## WORK ITEM
Go through the data below and count every line that has the word "ffffff". Return only the count.

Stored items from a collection
-.-.-
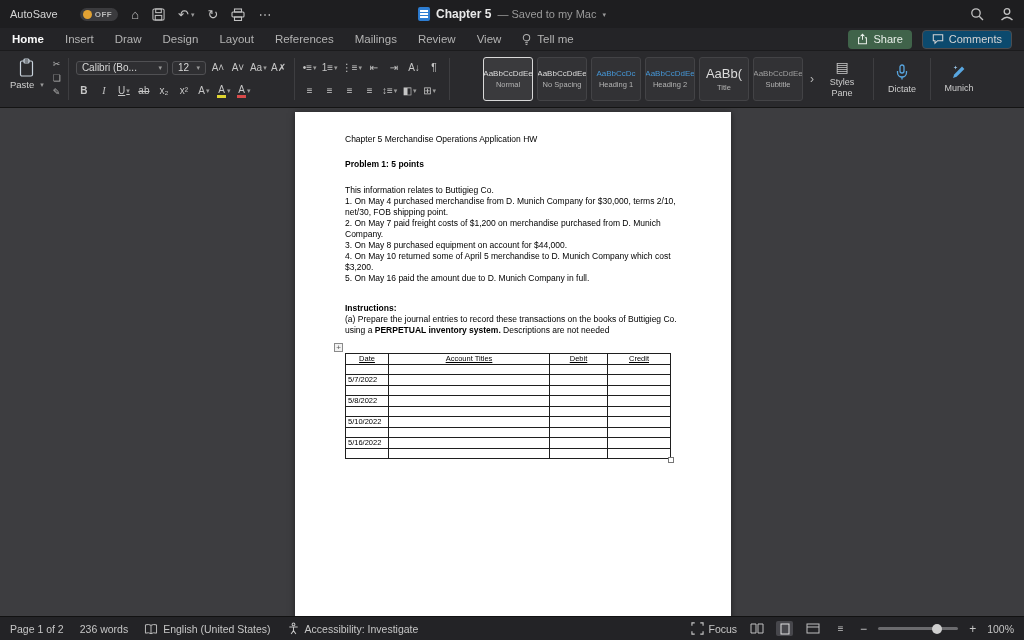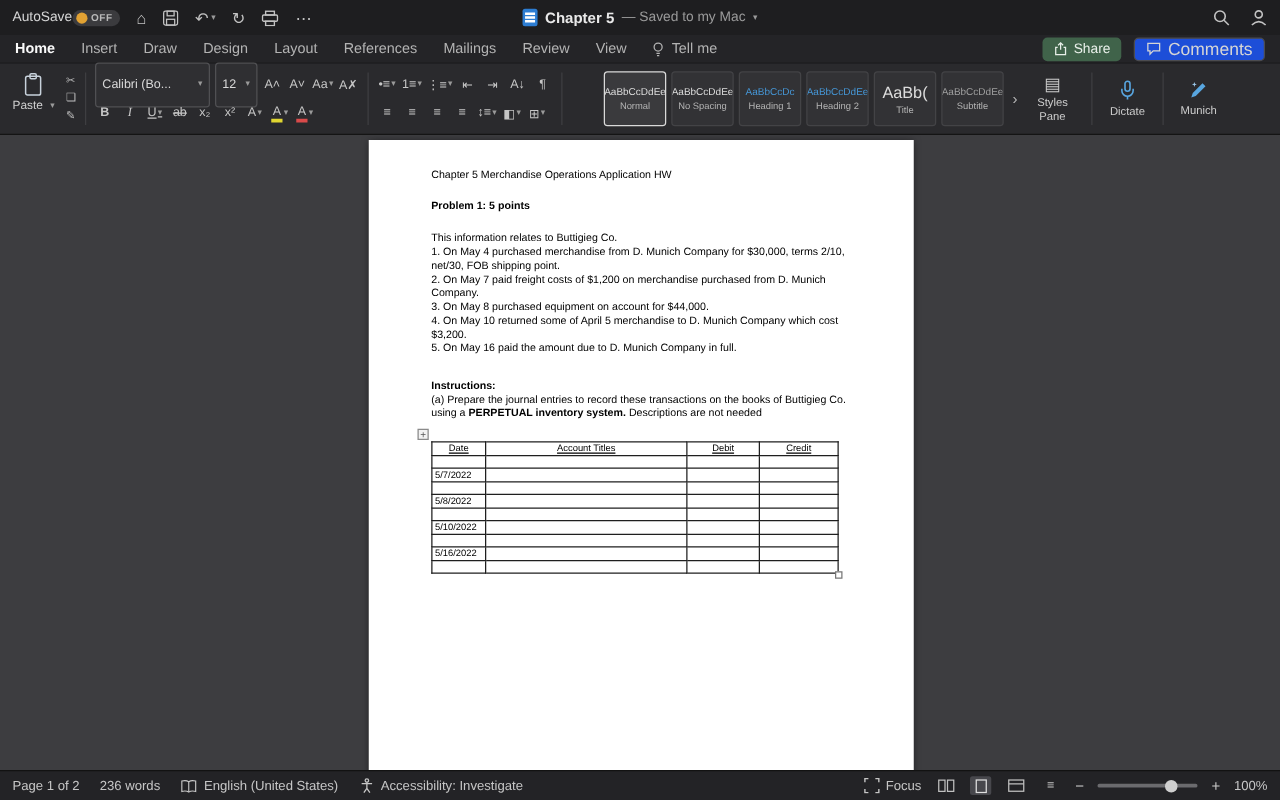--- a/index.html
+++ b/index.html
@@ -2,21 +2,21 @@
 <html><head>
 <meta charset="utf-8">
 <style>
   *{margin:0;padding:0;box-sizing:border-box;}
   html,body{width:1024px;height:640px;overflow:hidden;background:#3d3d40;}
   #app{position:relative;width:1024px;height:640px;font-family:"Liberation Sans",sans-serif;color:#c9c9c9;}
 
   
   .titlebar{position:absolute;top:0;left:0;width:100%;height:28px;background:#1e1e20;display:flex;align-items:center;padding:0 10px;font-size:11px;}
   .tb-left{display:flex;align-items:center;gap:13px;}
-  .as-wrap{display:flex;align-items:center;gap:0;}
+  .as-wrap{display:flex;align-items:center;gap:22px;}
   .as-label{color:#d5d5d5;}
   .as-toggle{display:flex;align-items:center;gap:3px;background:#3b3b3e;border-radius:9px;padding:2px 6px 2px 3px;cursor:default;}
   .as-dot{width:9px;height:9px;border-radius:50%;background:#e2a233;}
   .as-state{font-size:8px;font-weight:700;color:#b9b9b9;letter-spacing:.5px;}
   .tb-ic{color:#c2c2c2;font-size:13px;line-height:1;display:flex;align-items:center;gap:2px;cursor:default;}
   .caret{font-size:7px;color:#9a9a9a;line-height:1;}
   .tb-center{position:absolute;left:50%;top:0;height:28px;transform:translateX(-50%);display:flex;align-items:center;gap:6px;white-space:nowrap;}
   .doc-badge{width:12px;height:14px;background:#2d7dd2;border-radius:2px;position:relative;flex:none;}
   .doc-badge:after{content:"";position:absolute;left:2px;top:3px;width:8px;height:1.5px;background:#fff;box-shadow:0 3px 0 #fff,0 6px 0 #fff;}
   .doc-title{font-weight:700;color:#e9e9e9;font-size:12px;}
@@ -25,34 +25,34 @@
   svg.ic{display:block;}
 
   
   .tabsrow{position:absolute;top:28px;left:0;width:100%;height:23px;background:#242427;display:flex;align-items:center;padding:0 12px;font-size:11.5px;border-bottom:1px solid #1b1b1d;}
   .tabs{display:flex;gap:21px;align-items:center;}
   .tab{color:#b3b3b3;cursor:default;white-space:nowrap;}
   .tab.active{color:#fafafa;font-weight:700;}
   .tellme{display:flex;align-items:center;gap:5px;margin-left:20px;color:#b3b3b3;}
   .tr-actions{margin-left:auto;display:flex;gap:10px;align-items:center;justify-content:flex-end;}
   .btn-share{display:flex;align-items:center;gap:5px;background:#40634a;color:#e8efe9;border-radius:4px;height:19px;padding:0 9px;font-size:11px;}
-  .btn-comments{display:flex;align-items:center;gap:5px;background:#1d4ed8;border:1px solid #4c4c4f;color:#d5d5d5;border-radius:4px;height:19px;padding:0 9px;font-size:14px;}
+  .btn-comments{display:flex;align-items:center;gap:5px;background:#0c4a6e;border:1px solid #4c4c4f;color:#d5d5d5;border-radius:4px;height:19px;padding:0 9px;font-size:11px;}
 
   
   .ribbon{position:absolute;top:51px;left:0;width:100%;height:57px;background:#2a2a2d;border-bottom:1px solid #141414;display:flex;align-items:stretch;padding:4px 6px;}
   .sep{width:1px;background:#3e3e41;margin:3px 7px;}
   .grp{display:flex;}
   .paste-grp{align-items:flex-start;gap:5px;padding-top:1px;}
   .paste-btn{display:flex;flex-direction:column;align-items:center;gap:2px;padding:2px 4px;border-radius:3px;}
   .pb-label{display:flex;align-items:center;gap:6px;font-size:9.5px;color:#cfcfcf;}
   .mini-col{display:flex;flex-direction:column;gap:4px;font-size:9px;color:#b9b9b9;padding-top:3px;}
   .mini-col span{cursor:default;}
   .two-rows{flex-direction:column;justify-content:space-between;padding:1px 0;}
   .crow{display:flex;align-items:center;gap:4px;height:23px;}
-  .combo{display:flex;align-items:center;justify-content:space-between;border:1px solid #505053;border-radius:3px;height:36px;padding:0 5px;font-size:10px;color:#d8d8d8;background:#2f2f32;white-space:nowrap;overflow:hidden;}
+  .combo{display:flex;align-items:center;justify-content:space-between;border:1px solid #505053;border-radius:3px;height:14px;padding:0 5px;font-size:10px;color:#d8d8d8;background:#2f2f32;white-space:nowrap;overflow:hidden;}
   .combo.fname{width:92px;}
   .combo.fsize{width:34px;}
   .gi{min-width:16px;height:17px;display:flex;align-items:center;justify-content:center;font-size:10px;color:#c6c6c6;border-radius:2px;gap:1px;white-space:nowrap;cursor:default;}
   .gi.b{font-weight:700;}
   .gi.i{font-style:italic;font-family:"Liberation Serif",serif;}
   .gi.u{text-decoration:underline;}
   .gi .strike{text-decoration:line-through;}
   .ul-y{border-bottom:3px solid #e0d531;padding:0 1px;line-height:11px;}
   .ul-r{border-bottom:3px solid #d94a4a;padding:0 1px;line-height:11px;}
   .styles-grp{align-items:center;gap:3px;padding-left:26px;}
-.-.-
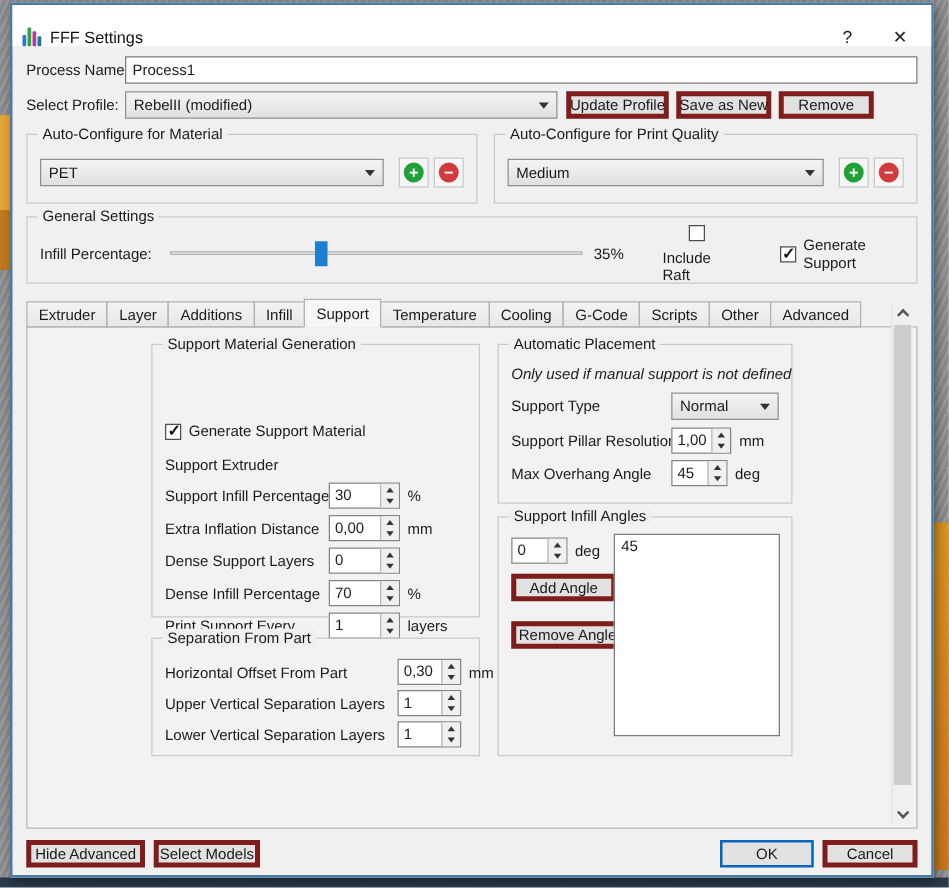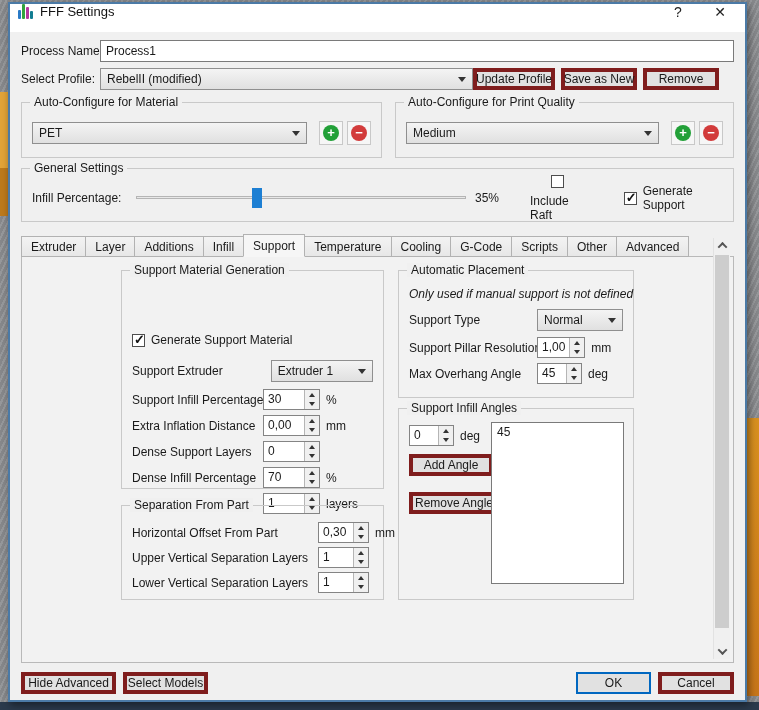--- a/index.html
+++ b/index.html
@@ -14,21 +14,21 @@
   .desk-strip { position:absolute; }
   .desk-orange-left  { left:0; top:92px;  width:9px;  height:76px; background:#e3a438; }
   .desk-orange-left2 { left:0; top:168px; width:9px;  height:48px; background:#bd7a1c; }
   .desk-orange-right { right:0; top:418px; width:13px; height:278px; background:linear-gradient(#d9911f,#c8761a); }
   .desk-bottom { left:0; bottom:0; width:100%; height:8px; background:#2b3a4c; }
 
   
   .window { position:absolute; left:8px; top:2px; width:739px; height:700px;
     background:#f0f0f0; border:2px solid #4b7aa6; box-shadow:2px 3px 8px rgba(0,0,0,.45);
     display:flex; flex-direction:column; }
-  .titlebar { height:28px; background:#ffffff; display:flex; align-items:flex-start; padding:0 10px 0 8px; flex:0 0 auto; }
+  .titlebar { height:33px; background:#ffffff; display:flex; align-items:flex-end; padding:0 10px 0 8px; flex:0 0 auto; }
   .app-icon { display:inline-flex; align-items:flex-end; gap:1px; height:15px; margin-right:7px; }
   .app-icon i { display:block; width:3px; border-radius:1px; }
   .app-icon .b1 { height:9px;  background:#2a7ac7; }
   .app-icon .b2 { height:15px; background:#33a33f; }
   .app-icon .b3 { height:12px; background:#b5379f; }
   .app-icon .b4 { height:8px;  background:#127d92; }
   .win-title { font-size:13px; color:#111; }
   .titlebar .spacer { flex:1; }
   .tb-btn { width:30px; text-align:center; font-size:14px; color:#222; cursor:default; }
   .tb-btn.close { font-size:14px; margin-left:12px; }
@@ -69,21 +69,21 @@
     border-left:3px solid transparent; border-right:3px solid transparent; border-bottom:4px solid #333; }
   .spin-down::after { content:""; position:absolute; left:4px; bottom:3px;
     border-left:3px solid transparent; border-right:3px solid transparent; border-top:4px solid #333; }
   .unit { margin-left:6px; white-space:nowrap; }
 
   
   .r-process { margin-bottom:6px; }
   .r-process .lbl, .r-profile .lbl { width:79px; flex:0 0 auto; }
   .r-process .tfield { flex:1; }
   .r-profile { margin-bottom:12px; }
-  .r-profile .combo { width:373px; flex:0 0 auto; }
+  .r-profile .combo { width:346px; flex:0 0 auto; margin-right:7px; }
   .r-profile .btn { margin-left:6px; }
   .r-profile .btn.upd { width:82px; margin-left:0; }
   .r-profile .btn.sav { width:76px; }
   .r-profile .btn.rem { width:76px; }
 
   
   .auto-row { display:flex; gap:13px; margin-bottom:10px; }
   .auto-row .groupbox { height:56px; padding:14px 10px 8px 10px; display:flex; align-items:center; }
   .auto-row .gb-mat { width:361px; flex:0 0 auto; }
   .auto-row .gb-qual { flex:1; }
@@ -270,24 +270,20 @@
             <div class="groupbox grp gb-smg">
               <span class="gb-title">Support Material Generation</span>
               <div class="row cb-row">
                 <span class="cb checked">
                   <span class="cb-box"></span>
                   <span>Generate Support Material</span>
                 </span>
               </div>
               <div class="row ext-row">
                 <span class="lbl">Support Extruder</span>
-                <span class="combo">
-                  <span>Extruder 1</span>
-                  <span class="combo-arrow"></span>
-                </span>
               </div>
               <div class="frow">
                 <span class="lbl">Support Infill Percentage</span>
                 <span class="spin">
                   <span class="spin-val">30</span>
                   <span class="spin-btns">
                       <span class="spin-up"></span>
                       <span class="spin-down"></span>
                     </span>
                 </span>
-.-.-
## WRITTEN ANSWER
2